[[ SUPPLIED DATA, beginning ]]

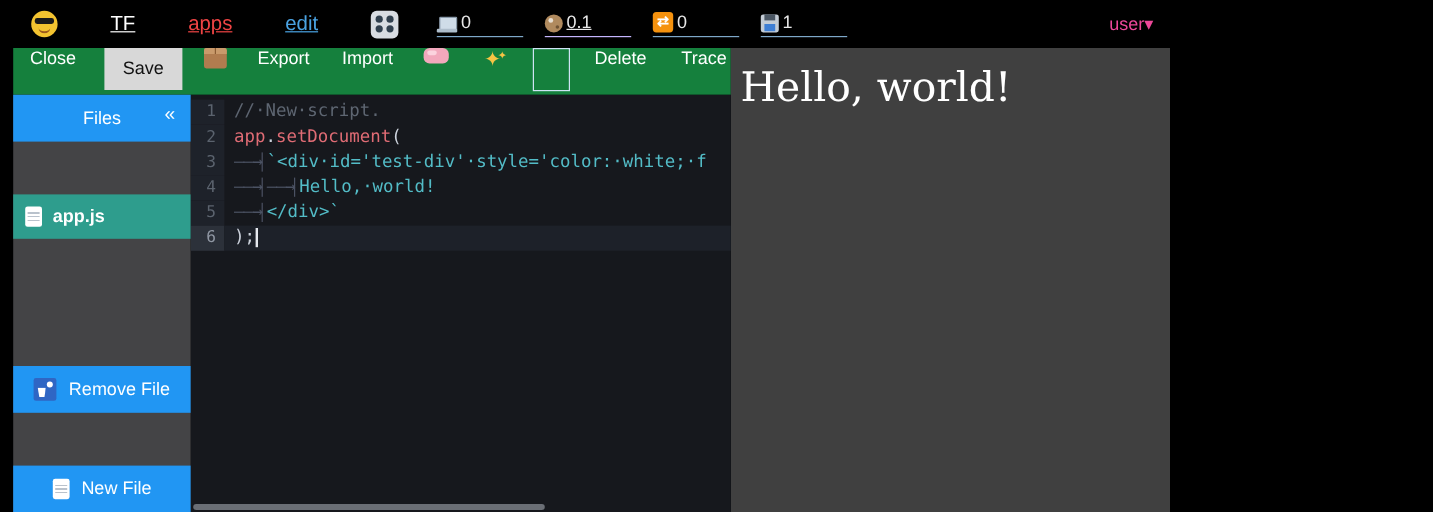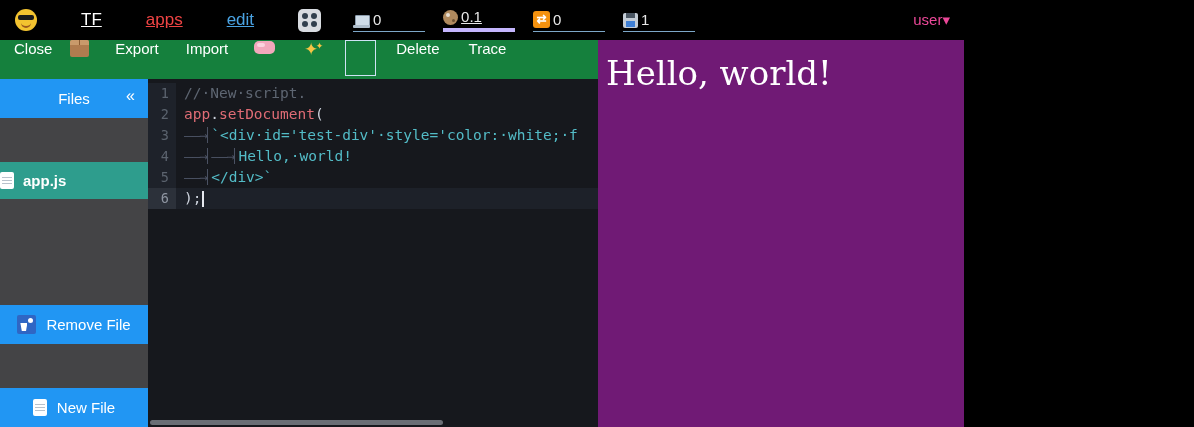--- a/index.html
+++ b/index.html
@@ -1,18 +1,18 @@
 <!DOCTYPE html>
 <html><head>
 <meta charset="utf-8">
 <style>
   * { margin:0; padding:0; box-sizing:border-box; }
   html,body { width:1194px; height:427px; overflow:hidden; background:#000;
               font-family:"Liberation Sans", sans-serif; }
-  .app { width:964px; height:427px; display:flex; flex-direction:column; }
+  .app { width:964px; height:427px; display:flex; flex-direction:column;margin-left:11px; }
 
   
   .topbar { height:40px; background:#000; display:flex; align-items:center; flex:none;
             color:#fff; font-size:16px; }
   .logo-face { width:22px; height:22px; border-radius:50%; background:#f3c330;
                position:relative; margin:0 14px 0 15px; flex:none; cursor:pointer;}
   .logo-face::before { content:""; position:absolute; left:3px; top:6px; width:16px; height:5px;
                background:#1a1a1a; border-radius:2px;}
   .logo-face::after { content:""; position:absolute; left:6px; top:12px; width:10px; height:5px;
                border-bottom:2px solid #9c5a1d; border-radius:0 0 8px 8px;}
@@ -21,21 +21,21 @@
   .lk-apps { color:#ef4444; }
   .lk-edit { color:#4aa3e3; }
   .grid-ic { width:23px; height:23px; background:#d8dce1; border-radius:5px; margin-left:44px;
              display:grid; grid-template-columns:1fr 1fr; place-items:center; padding:3px; cursor:pointer;}
   .grid-ic i { width:6px; height:6px; border-radius:50%; background:#31404e; display:block;}
   .counters { display:flex; margin-left:32px; }
   .counter { display:flex; align-items:flex-end; width:72px; margin-right:18px;
              padding-bottom:3px; font-size:15px; color:#e8e8e8; cursor:text;}
   .counter .cval { margin-left:3px; }
   .u-blue { border-bottom:1px solid #7da7c8; }
-  .u-red  { border-bottom:4px solid #c4b5fd;text-decoration:underline; }
+  .u-red  { border-bottom:1px solid #c4b5fd;text-decoration:underline; }
   .ic { flex:none; display:inline-block; position:relative; }
   .ic-laptop { width:17px; height:13px; }
   .ic-laptop::before { content:""; position:absolute; left:2px; top:0; width:13px; height:10px;
       background:#cfdce8; border:1px solid #8a9aaa; border-radius:1px;}
   .ic-laptop::after { content:""; position:absolute; left:0; top:10px; width:17px; height:3px;
       background:#aebdcb; border-radius:1px;}
   .ic-cookie { width:15px; height:15px; border-radius:50%; background:#b08a5e; }
   .ic-cookie::before { content:""; position:absolute; left:3px; top:3px; width:4px; height:4px;
       border-radius:50%; background:#e8dfd2;}
   .ic-cookie::after { content:""; position:absolute; right:3px; bottom:3px; width:3px; height:3px;
@@ -75,21 +75,21 @@
   .ic-spark::after { content:"✦"; position:absolute; right:-2px; top:-4px; font-size:9px; color:#f6c445;}
 
   
   .workspace { flex:1; display:flex; min-height:0; }
   .sidebar { width:148px; flex:none; display:flex; flex-direction:column; background:#444446;gap:44px;}
   .sb-head { height:39px; background:#2196f3; color:#fff; flex:none; position:relative;
              display:flex; align-items:center; justify-content:center; font-size:15px;}
   .sb-collapse { position:absolute; right:13px; top:8px; font-size:16px; cursor:pointer; color:#fff;
                  background:none; border:none; font-family:inherit;}
   .file-item { height:37px; flex:none; background:#2e9d8d; color:#fff; display:flex;
-               align-items:center; font-weight:bold; font-size:15px; cursor:pointer;}
+               align-items:center; padding-left:10px; font-weight:bold; font-size:15px; cursor:pointer;}
   .ic-page { width:14px; height:17px; background:#fff; border-radius:2px; margin-right:9px; }
   .ic-page::before { content:""; position:absolute; left:2px; top:4px; width:10px; height:9px;
       background:repeating-linear-gradient(#fff 0 1px, #b9c2cc 1px 2px, #fff 2px 3px);}
   .sb-fill { flex:1; }
   .sb-btn { height:39px; flex:none; background:#2196f3; color:#fff; border:none; font-size:15px;
             font-family:inherit; display:flex; align-items:center; justify-content:center;
             cursor:pointer; }
   .sb-btn .ic { margin-right:10px; }
   .ic-litter { width:19px; height:19px; background:#2f66c4; border-radius:2px; }
   .ic-litter::before { content:""; position:absolute; left:3px; top:8px; width:7px; height:8px;
@@ -110,21 +110,21 @@
   .tok-red { color:#e06c75; }
   .tok-fg { color:#ccd2dc; }
   .tok-str { color:#53bcc7; }
   .tok-tab { color:#4b5263; border-right:1px solid #4b5263; margin-right:3px; letter-spacing:-1px; }
   .cursor { display:inline-block; width:2px; height:16px; background:#e6e9ef; vertical-align:middle;
             margin-left:1px; }
   .hscroll { position:absolute; left:2px; bottom:2px; width:293px; height:5px; border-radius:3px;
              background:#6a6e75; cursor:grab; }
 
   
-  .preview { flex:1; background:#701a75; min-width:0; }
+  .preview { flex:1; background:#404040; min-width:0; }
   .preview-text { color:#fff; font-family:"DejaVu Serif", serif; font-size:34px;
                   margin:13px 0 0 8px; }
 </style>
 </head>
 <body>
 
 <div class="app">
 
   <div class="topbar">
     <span class="logo-face"></span>
@@ -156,20 +156,21 @@
       </div>
     </div>
     <span class="user-menu">user▾</span>
   </div>
 
   <div class="content-row">
     <div class="left-pane">
 
       <div class="toolbar">
         <button class="tbtn t-close">Close</button>
+        <button class="save-btn">Save</button>
         <button class="tbtn t-pkg"><span class="ic ic-pkg"></span></button>
         <button class="tbtn t-export">Export</button>
         <button class="tbtn t-import">Import</button>
         <button class="tbtn t-soap"><span class="ic ic-soap"></span></button>
         <button class="tbtn t-spark"><span class="ic ic-spark">✦</span></button>
         <button class="empty-btn"></button>
         <button class="tbtn t-delete">Delete</button>
         <button class="tbtn t-trace">Trace</button>
       </div>
 

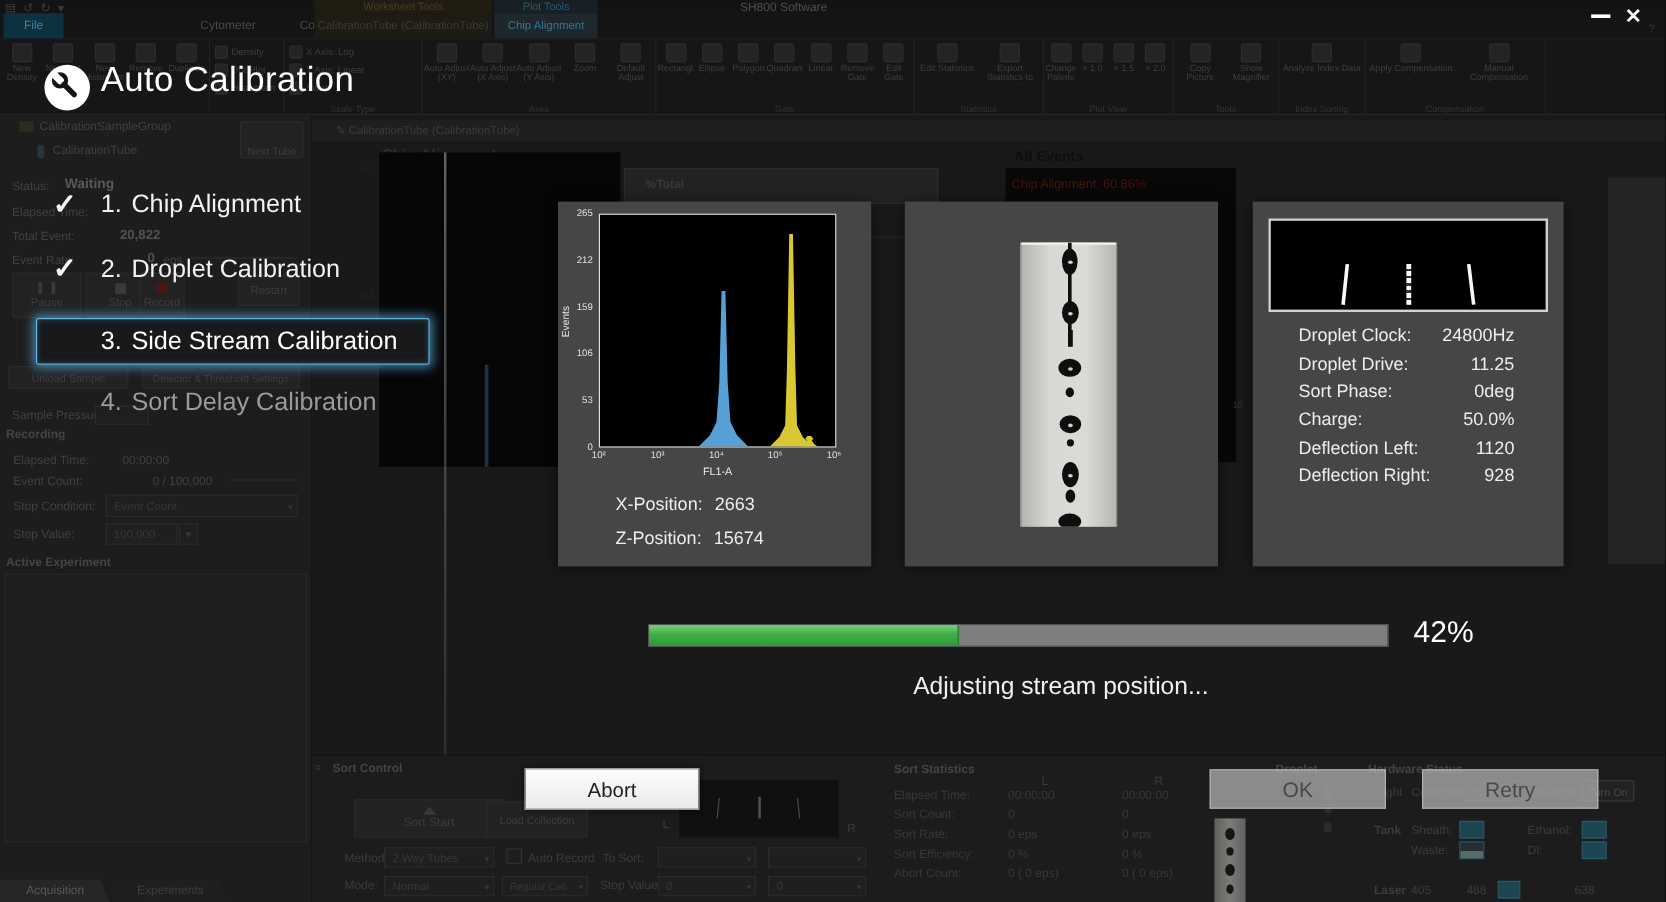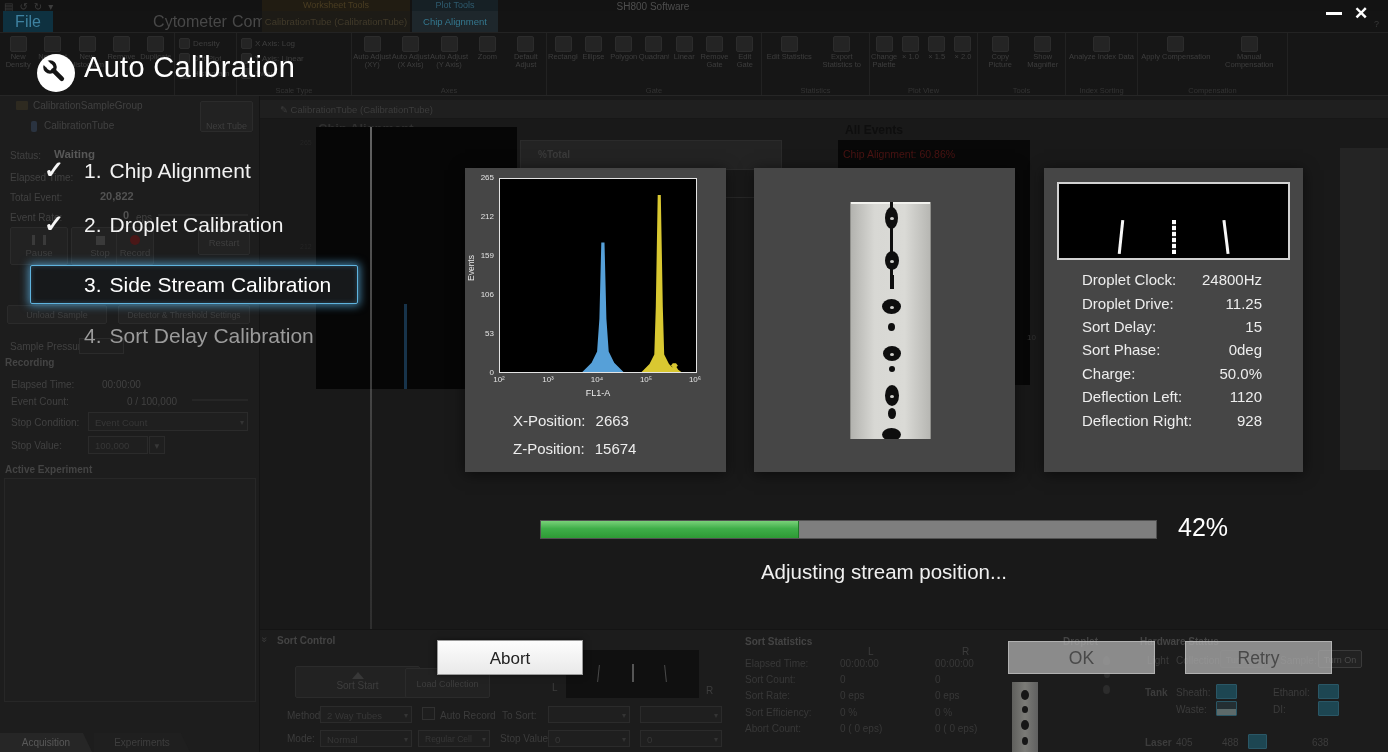--- a/index.html
+++ b/index.html
@@ -4,21 +4,21 @@
 <style>
   html,body{margin:0;padding:0;background:#000;}
   #screen{position:relative;width:1388px;height:752px;overflow:hidden;background:#191919;
           font-family:"Liberation Sans",sans-serif;-webkit-font-smoothing:antialiased;}
   .abs{position:absolute;}
   .titlebar{left:0;top:0;width:100%;height:11px;background:#131313;}
   .apptitle{left:553px;top:1px;width:200px;text-align:center;font-size:10px;color:#4e4e4e;}
   .qat{left:4px;top:1px;display:flex;gap:6px;font-size:10px;color:#3c3c3c;}
   .ctxhdr{top:0;height:11px;font-size:9px;text-align:center;line-height:11px;}
   .tabrow{left:0;top:11px;width:100%;height:21px;background:#141414;border-bottom:1px solid #232323;}
-  .rtab{position:absolute;top:0;height:21px;line-height:21px;font-size:16px;text-align:center;color:#484848;}
+  .rtab{position:absolute;top:0;height:21px;line-height:21px;font-size:10px;text-align:center;color:#484848;}
   .ribbon{left:0;top:33px;width:1388px;height:62px;background:#161616;display:flex;border-bottom:1px solid #262626;}
   .rgroup{position:relative;border-right:1px solid #222;display:flex;flex-wrap:wrap;align-content:flex-start;padding:2px 1px 10px 1px;box-sizing:border-box;}
   .rgl{position:absolute;bottom:0;left:0;right:0;text-align:center;font-size:7.5px;color:#343434;}
   .rbi{flex:1 1 0;min-width:0;text-align:center;overflow:hidden;}
   .rbi-ic{width:15px;height:14px;margin:1px auto 1px auto;background:#242424;border:1px solid #2c2c2c;border-radius:2px;}
   .rbi-lb{font-size:7.5px;line-height:8px;color:#3e3e3e;height:17px;overflow:hidden;}
   .rgroup.stack{display:block;padding-top:3px;}
   .rgroup.stack .rbi{display:flex;align-items:center;text-align:left;gap:3px;height:15px;}
   .rgroup.stack .rbi-ic{width:9px;height:9px;margin:0 0 0 3px;flex:0 0 auto;}
   .rgroup.stack .rbi-lb{height:auto;font-size:8px;white-space:nowrap;}
@@ -586,24 +586,20 @@
         <div class="p3row">
           <span>Droplet Clock:</span>
           <span>24800Hz</span>
         </div>
 
         <div class="p3row">
           <span>Droplet Drive:</span>
           <span>11.25</span>
         </div>
 
-        <div class="p3row">
-          <span>Sort Delay:</span>
-          <span>15</span>
-        </div>
 
         <div class="p3row">
           <span>Sort Phase:</span>
           <span>0deg</span>
         </div>
 
         <div class="p3row">
           <span>Charge:</span>
           <span>50.0%</span>
         </div>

[[ SUPPLIED DATA, end ]]

**ASSIGNMENT:** If a line of the data contains "rgroup", copy it out.

**RESPONSE FOR THIS EXERCISE:**
   .rgroup{position:relative;border-right:1px solid #222;display:flex;flex-wrap:wrap;align-content:flex-start;padding:2px 1px 10px 1px;box-sizing:border-box;}
   .rgroup.stack{display:block;padding-top:3px;}
   .rgroup.stack .rbi{display:flex;align-items:center;text-align:left;gap:3px;height:15px;}
   .rgroup.stack .rbi-ic{width:9px;height:9px;margin:0 0 0 3px;flex:0 0 auto;}
   .rgroup.stack .rbi-lb{height:auto;font-size:8px;white-space:nowrap;}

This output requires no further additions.